The 1969-73 records were obtained in response to renewed pressure in the past three years from the National Archives and lawyers from Blanton's nongovernment group, the National Security Archive based at George Washington University.

They are not believed to contain tapes of his phone calls.

Kissinger has long considered the transcripts to be his personal property. He justified his decision to restrict access to them by saying much of the information could be found in other documents already open to the public.

He twice refused to let the National Archives inspect them to determine if they were government records.

Just before he left government service, Kissinger had all the phone records moved from his office at the State Department. Blanton said they were put in a vault at David Rockefeller's estate in New York.

They stayed there only briefly.

By the end of 1976, Kissinger had deeded the records to the Library of Congress but restricted public access to them until five years after his death.

After that, the records could be read by the public as long as the individuals on the other end of Kissinger's phone calls had also died, or approved of their release.

In the late 1970s, a reporter and two organizations sued Kissinger to gain access to the records.

A federal court ruled the documents were government records because they were prepared on government time by government employees. The court said the records should be returned to the State Department.

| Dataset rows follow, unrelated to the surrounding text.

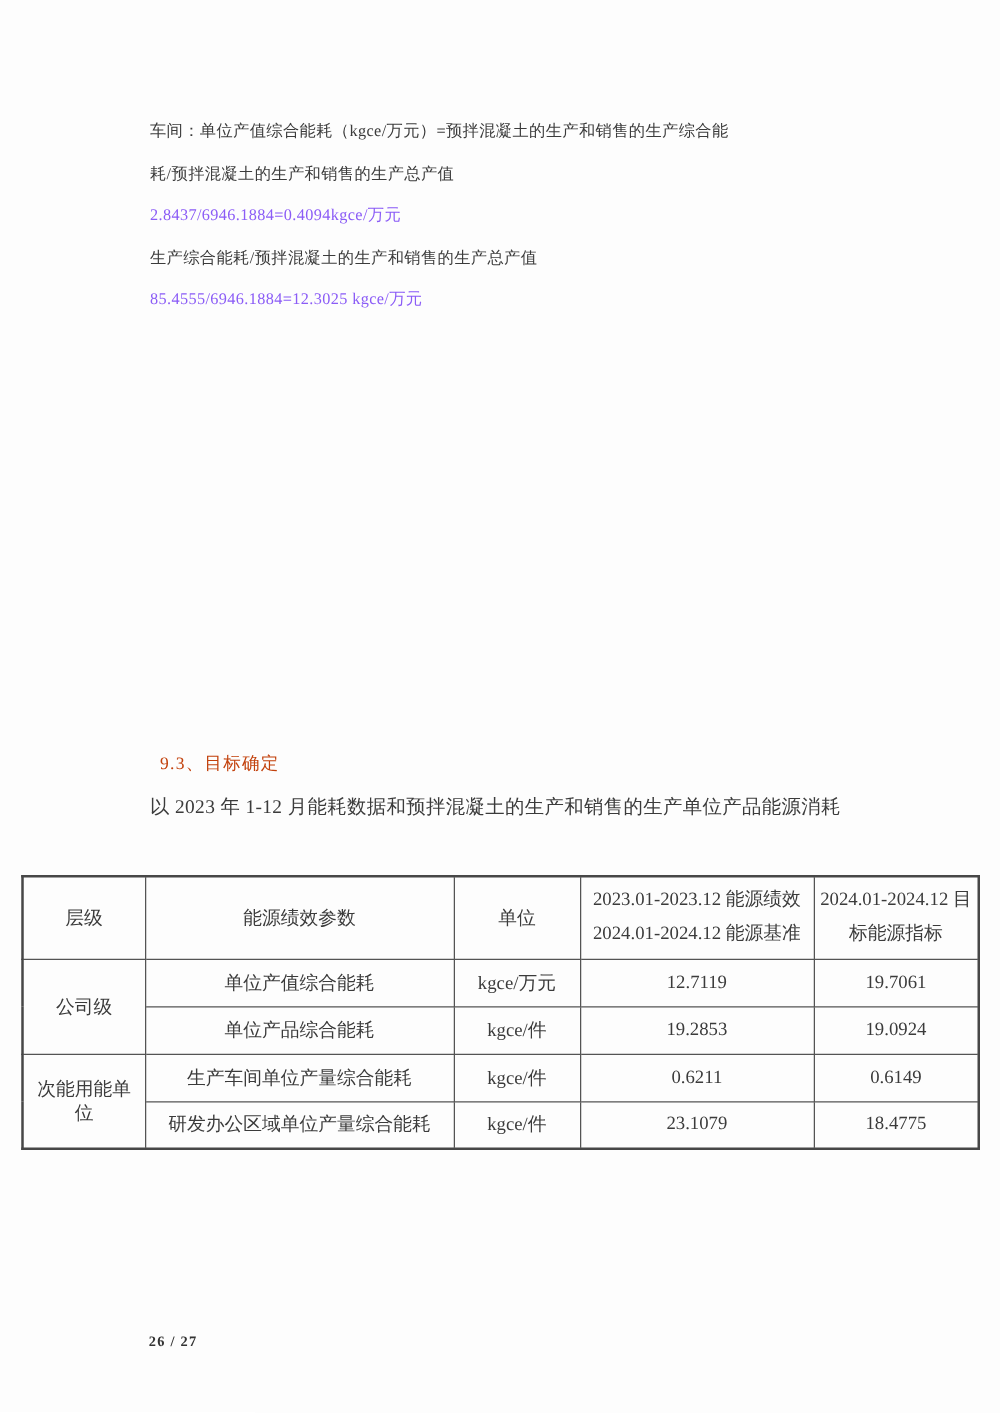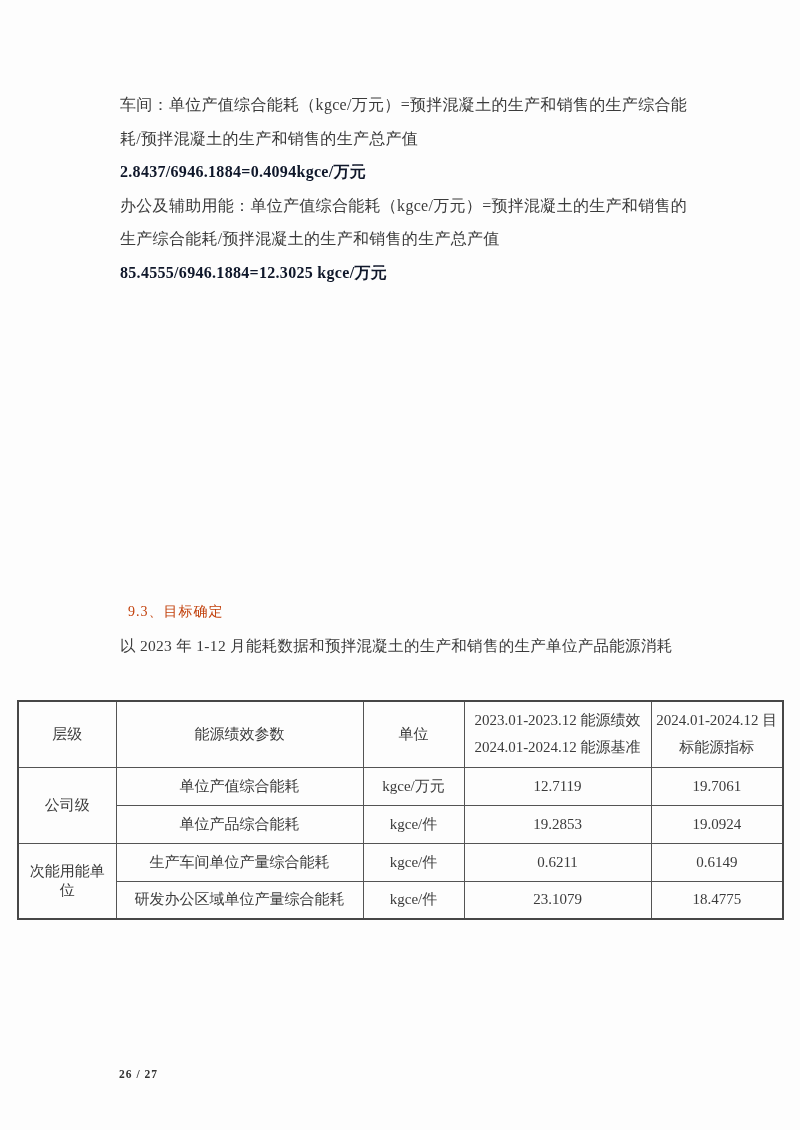"车间：单位产值综合能耗（kgce/万元）=预拌混凝土的生产和销售的生产综合能" .content { font-size: 16px -> 13px }
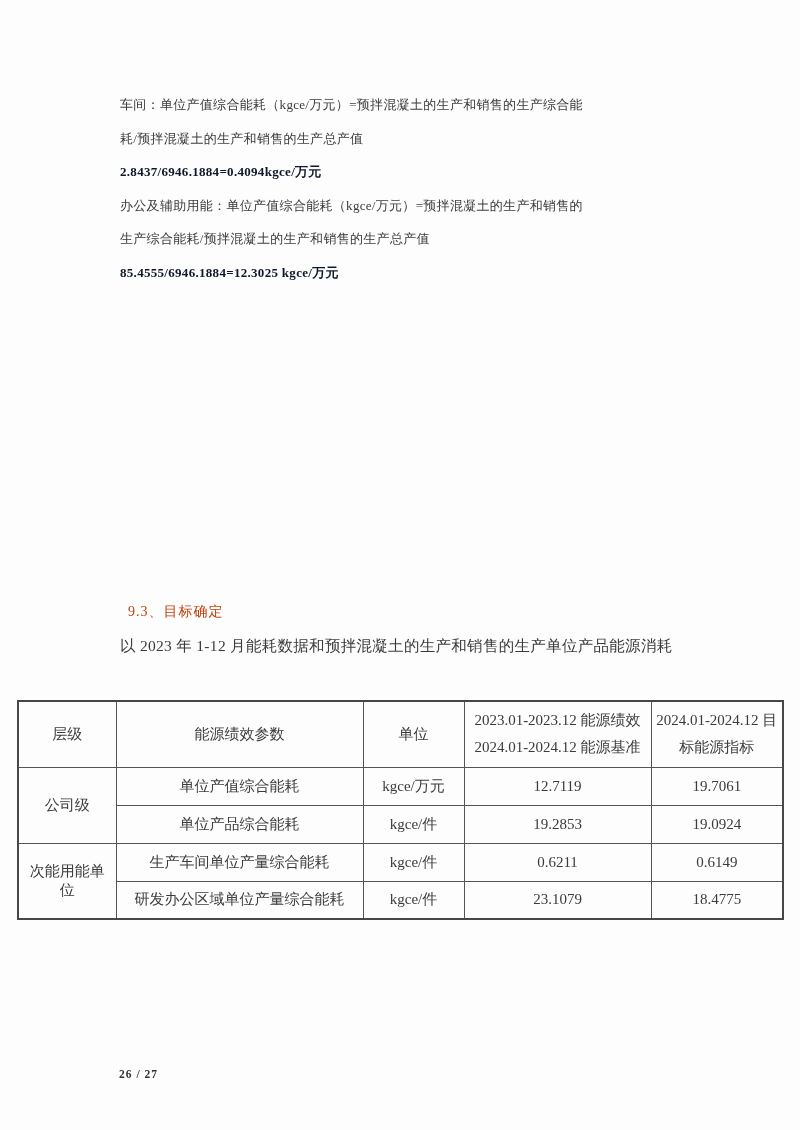"2.8437/6946.1884=0.4094kgce/万元" .formula { color: #0f172a -> #8b5cf6; font-weight: bold -> none }
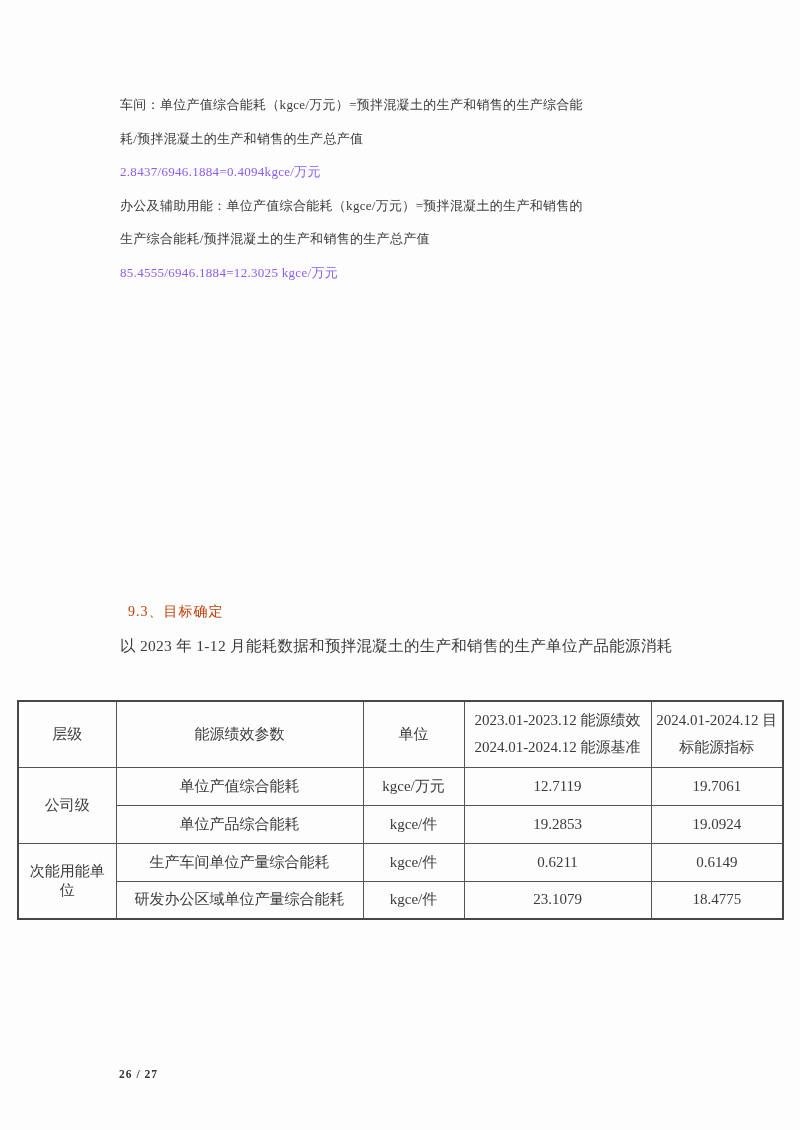"办公及辅助用能：单位产值综合能耗（kgce/万元）=预拌混凝土的生产和销售的" div.line { html: <div>办公及辅助用能：单位产值综合能耗（kgce/万元）=预拌混凝土的生产和销售的</div> -> none }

In 1980, the Supreme Court reversed the decision, saying private parties could not sue to gain access to them under the Freedom of Information Act. The court said the government could seek their return, but no agency tried until the last few years.

On Monday, the documents arrived at the National Archives complex in College Park, Md. ``We made copies of the papers at the Library of Congress and we picked them up this morning,'' Weissenbach said.